A Brief History of Numbers by Corry Leo

A Brief History of Numbers by Corry Leo

Author:Corry, Leo
Language: eng
Format: epub
Publisher: Oxford University Press
Published: 2015-07-21T12:43:00+00:00


6.5 Euclid’s Elements in the Renaissance

I would like to conclude this chapter with a particularly illuminating perspective on the contemporary conceptions of number that arises from looking at various editions of Euclid’s Elements published in the fifteenth and sixteenth centuries in Europe. The many editions that appeared in print in Europe after 1450 often present original syntheses among different mathematical traditions, both scholarly (which were studied, taught, and disseminated in Latin, mainly among humanists and the Church institutions) and practical (which were developed and taught in vernacular languages). Those who prepared the editions typically added a preface as well as comments and explanations, but they did not work as historians or philologists preparing critical editions of classical texts, the way scholars would do nowadays. Rather, they simply saw themselves as making available a textbook for study at schools, and hence it was common that they would modify the original text to make it more easily understandable. For this reason, the editions of the Elements are a very useful source for the historian trying to assess changes in mathematical ideas throughout time. These editions show some significant changes in the understanding of number, and at the same time they show how pervasive the Greek basic ideas continued to be at the time. They continued to afford a necessary point of reference in the mathematical discourse of the time, particularly concerning the concept of number.

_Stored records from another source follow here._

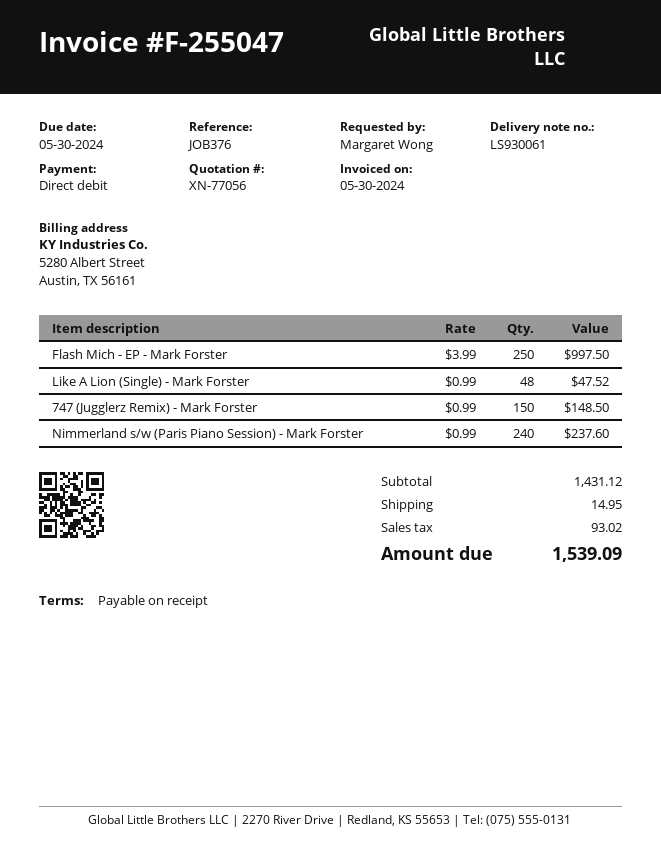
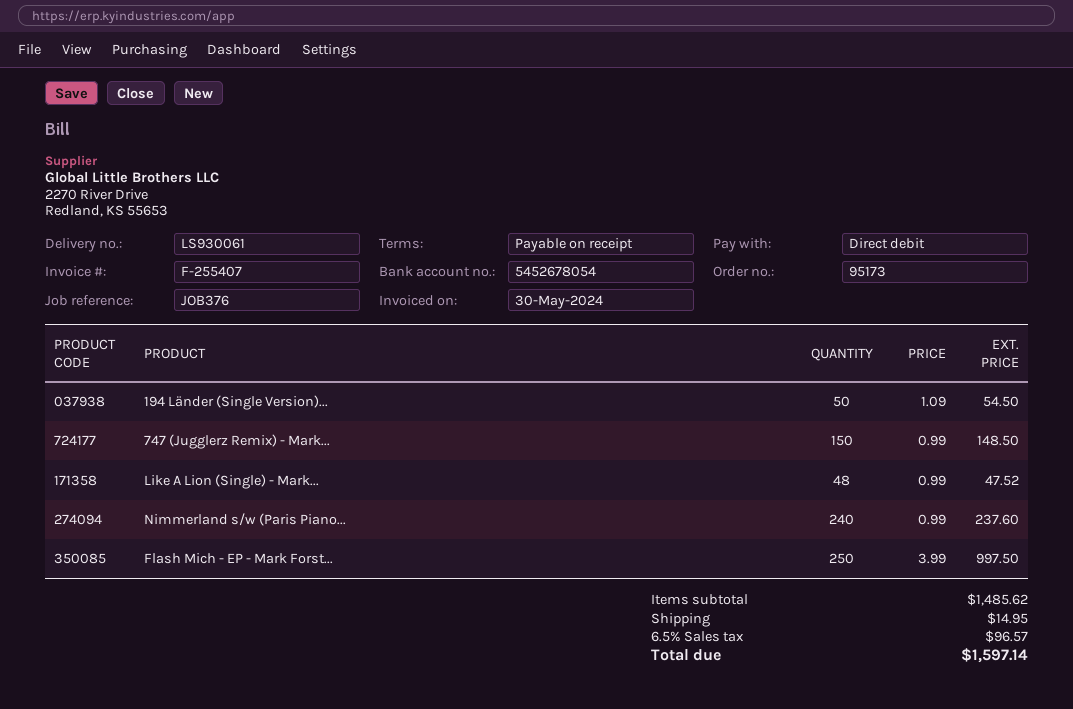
invoice number: F-255047 -> F-255407
194 Länder (Single Version)...: none -> 50 x 1.09 = 54.50
subtotal: 1431.12 -> 1485.62
tax: 93.02 -> 96.57
total: 1539.09 -> 1597.14

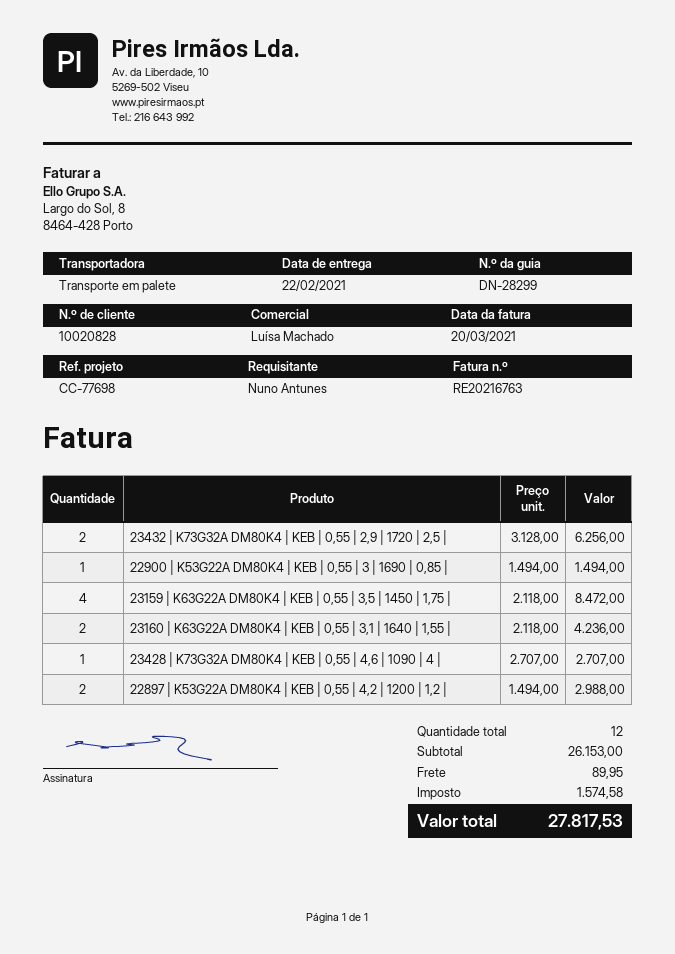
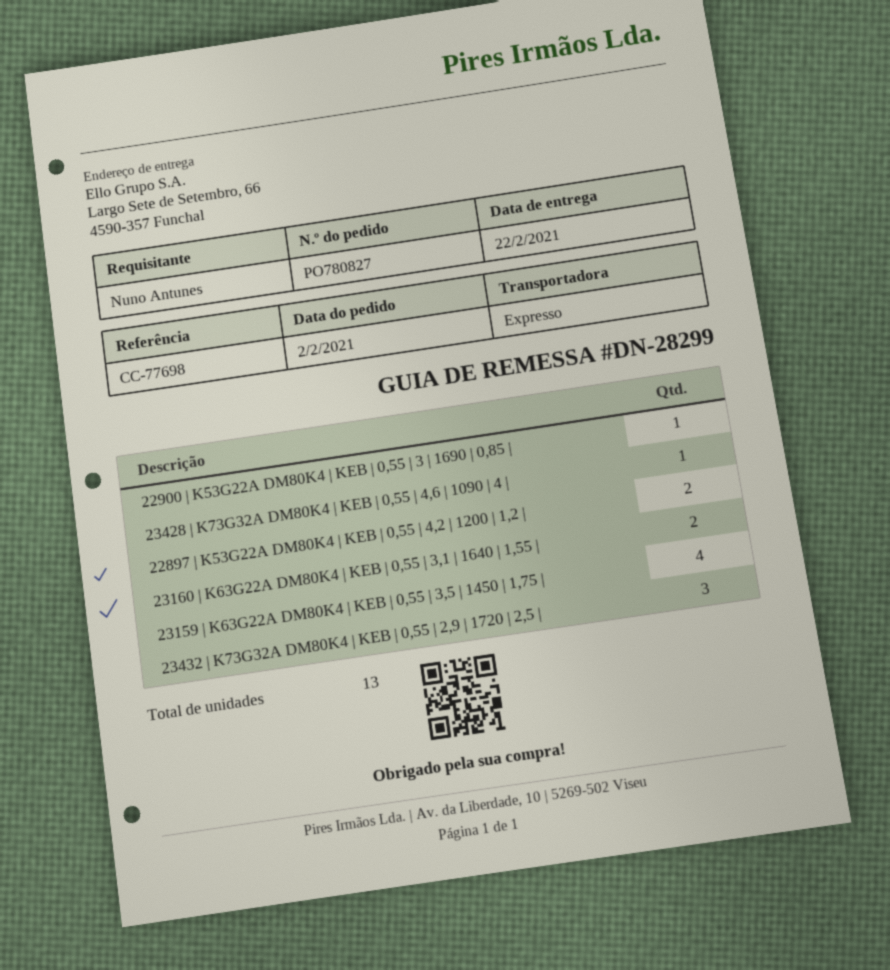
shipping method: pallet freight -> express
23432 | K73G32A DM80K4 | KEB | 0,55 | 2,9 | 1720 | 2,5 |: 2 -> 3
total quantity: 12 -> 13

One important element that gradually entered the editions of the Elements, as well as many other contemporary mathematical books, was the implicit assumption that any magnitude can be measured. Accordingly, the issue of incommensurability, which had been the main motivation for Eudoxus’ formulation of a new theory of proportions to replace the old Pythagorean one, lost its importance. Some of the new editions of the Elements did not even mention this issue. As a consequence, there was a gradual identification of “ratio” with the numerical value of the fraction defined by the two magnitudes compared. As always, this was a hesitant and slow process, and yet it is clearly visible by the end of the sixteenth century and it gradually acquires momentum. On some occasions, a ratio between an integer and an irrational (for e.g., a root of a non-square integer) was written as a fraction whose value is an approximation of the irrational ratio in question.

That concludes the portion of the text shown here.